Delta told passengers there was a mechanical difficulty. There was. It's not clear whether Delta properly communicated that the mechanical

problem was on a different aircraft. If they implied that it was on the aircraft meant for the scheduled flight, then shame on them. But it's just

as likely (IMO) that the anonymous passenger quoted in the news report simply misunderstood the scenario.

Airlines cancel flights and re-assign aircraft every day for operational reasons. I'm not sure why Delta though it was more important, operationally

speaking, for the basketball team to leave Gainesville first. But a charter flight is full of paying customers just the same as a scheduled

flight.
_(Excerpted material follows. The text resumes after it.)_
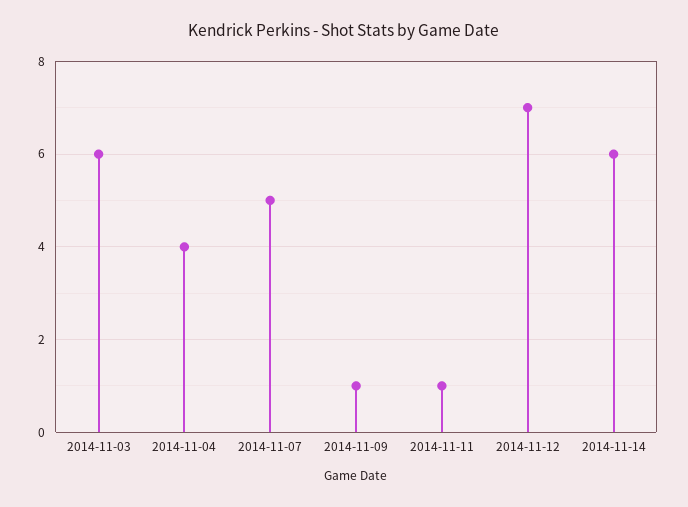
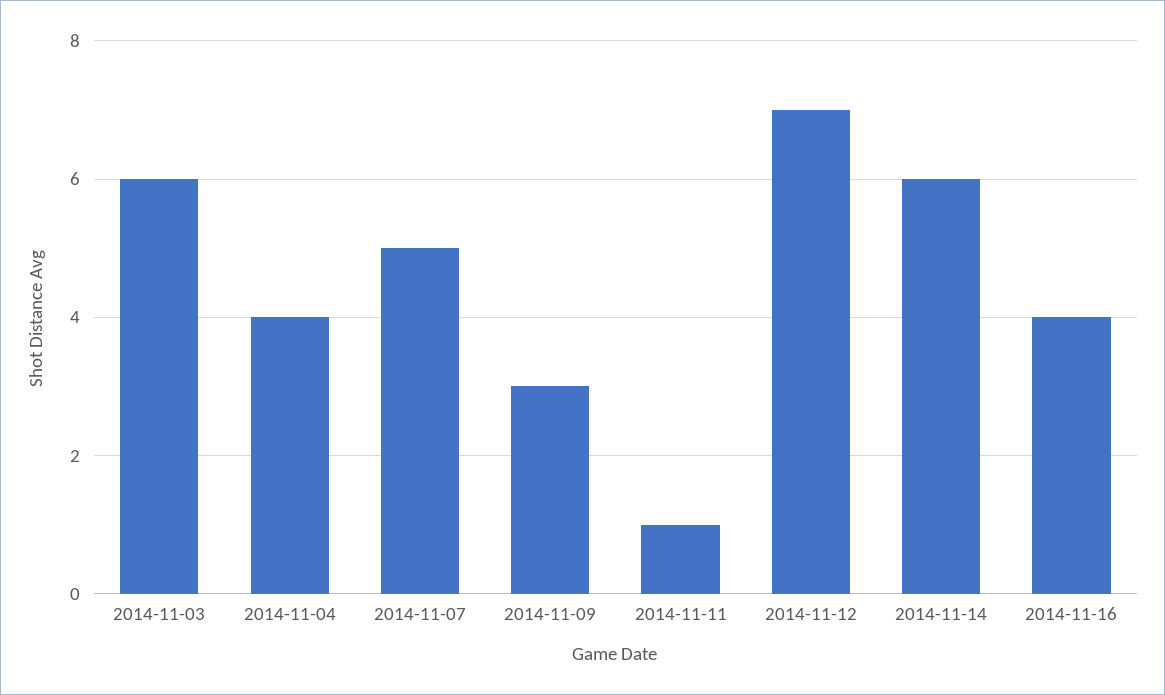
2014-11-09: 1 -> 3
2014-11-16: none -> 4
In fact, the charter flight probably generated more revenue than the scheduled flight, though that might not have played into the decision.

Even if it did, can you really fault Delta for looking after their most lucrative customers first?

So, other than a possible miscommunication to passengers (deliberate or not), I can't really fault Delta here. If the store was that a GNV-ATL

flight had been canceled and the aircraft used on a flight to a different Delta hub, this wouldn't be a news story. But because it involves a

sports team, it's apparently a scandal. Whatever.


----------



## ALC Rail Writer (Dec 11, 2013)

Devil's Advocate said:


> Yeah, the Florida story sounds much worse...
> 
> 
> 
> ...


They lost the game by one point too... karma?

And let us not use the name of Eddie Bernays in vain, I doubt he'd roll in the grave in his plush silk suit (or whatever he's buried in, if he's buried) over every bad PR job. Now the Obamacare rollout or the Romney campaign, now those he's probably laughing over with a fine Cuban with Uncle Sig.


----------